Les travailleurs des plateformes sont toujours dans une situation de peu de droits. La loi LOM publiée le 26 décembre 2019 a apporté la possibilité, facultative, de chartes explicitant les règles appliquées par la plateforme, comme les prix minimums des courses, les possibilités de formation professionnelle, le droit à la déconnexion... Elle prévoyait aussi qu’une ordonnance établisse les modalités d’une représentation des travailleurs des plateformes de transport routier. Après deux rapports (Frouin et Mettling), c’est chose faite depuis l’ordonnance du 21 avril 2021, sur les modalités de représentation des travailleurs indépendants recourant pour leur activité aux plateformes et aux conditions d’exercice de cette représentation publiée le lendemain. Le même jour, une deuxième ordonnance établit des règles à l’exercice des activités des plateformes d’intermédiation numérique dans les secteurs du transport public routier et du transport routier de marchandises.
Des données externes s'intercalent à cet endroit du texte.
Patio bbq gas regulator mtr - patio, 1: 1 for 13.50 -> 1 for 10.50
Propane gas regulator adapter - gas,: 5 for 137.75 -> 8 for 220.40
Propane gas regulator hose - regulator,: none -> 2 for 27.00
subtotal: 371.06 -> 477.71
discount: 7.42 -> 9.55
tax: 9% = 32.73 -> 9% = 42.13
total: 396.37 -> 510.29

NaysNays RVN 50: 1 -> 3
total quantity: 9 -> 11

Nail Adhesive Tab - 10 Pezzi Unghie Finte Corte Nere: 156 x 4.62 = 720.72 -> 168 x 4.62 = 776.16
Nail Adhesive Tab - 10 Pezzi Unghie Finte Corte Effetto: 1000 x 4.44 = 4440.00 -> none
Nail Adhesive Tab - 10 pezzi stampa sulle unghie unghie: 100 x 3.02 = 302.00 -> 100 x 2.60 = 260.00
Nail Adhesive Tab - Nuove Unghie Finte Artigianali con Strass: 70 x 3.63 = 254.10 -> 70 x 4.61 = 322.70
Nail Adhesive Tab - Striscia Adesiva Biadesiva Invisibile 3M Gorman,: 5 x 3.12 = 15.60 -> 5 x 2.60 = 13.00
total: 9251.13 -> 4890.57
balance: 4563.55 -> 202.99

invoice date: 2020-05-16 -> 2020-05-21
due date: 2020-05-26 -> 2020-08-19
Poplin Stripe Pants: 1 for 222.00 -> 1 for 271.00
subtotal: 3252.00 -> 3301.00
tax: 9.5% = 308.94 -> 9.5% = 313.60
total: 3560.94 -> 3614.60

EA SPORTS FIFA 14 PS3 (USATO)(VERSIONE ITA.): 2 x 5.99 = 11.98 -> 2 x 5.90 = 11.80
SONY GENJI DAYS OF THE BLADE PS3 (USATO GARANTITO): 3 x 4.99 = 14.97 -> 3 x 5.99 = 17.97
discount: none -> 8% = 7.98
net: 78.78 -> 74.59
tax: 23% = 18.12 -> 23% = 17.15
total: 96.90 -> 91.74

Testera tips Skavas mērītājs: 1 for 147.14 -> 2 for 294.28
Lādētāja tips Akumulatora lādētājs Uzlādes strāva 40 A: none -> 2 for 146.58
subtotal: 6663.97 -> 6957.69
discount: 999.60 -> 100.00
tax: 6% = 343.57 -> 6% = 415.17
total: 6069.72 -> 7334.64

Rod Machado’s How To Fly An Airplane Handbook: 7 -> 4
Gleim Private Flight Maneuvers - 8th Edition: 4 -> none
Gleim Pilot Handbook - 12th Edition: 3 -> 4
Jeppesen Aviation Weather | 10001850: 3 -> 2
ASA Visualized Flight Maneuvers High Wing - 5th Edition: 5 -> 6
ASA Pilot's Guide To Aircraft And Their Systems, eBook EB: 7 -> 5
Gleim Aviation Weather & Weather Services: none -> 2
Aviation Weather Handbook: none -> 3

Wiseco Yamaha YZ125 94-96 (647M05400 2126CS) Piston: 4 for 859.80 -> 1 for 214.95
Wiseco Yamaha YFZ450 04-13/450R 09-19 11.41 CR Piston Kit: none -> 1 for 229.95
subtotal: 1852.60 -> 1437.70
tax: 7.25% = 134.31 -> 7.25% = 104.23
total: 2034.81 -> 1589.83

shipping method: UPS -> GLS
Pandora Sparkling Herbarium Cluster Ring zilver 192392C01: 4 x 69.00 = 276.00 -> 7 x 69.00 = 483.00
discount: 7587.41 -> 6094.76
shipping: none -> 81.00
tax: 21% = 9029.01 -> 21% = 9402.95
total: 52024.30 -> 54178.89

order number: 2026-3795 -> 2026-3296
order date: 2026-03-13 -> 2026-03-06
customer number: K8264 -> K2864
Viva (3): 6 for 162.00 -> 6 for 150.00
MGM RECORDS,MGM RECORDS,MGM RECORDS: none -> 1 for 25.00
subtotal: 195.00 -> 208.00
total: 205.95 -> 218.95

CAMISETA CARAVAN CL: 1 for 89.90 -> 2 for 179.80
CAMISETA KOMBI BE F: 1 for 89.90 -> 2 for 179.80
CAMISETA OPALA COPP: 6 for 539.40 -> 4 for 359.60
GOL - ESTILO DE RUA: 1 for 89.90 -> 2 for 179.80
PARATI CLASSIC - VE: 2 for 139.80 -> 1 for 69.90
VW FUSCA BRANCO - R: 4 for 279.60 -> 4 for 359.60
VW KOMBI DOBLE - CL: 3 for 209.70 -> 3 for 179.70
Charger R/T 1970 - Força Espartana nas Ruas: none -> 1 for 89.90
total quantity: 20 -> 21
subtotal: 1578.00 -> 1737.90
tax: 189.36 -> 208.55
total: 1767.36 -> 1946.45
Une représentation avant la fin 2022

L’ordonnance concerne les travailleurs des plateformes chauffeurs VTC et livreurs de marchandises en 2 ou 3 roues (avec ou sans moteur). Elle promeut le dialogue social et ordonne l’organisation de la première représentation de ces travailleurs avant le 31 décembre 2022. Pour poursuivre cette mise en route, un deuxième scrutin sera organisé 2 ans plus tard. Puis ce sera tous les 4 ans.

Pourront voter les travailleurs ayant 3 mois d’activité dans ces plateformes, exercée sur une période de 6 mois. Les modalités du vote seront fixées par décret, notamment l’information préalable de ces travailleurs et les conditions de déroulement du scrutin.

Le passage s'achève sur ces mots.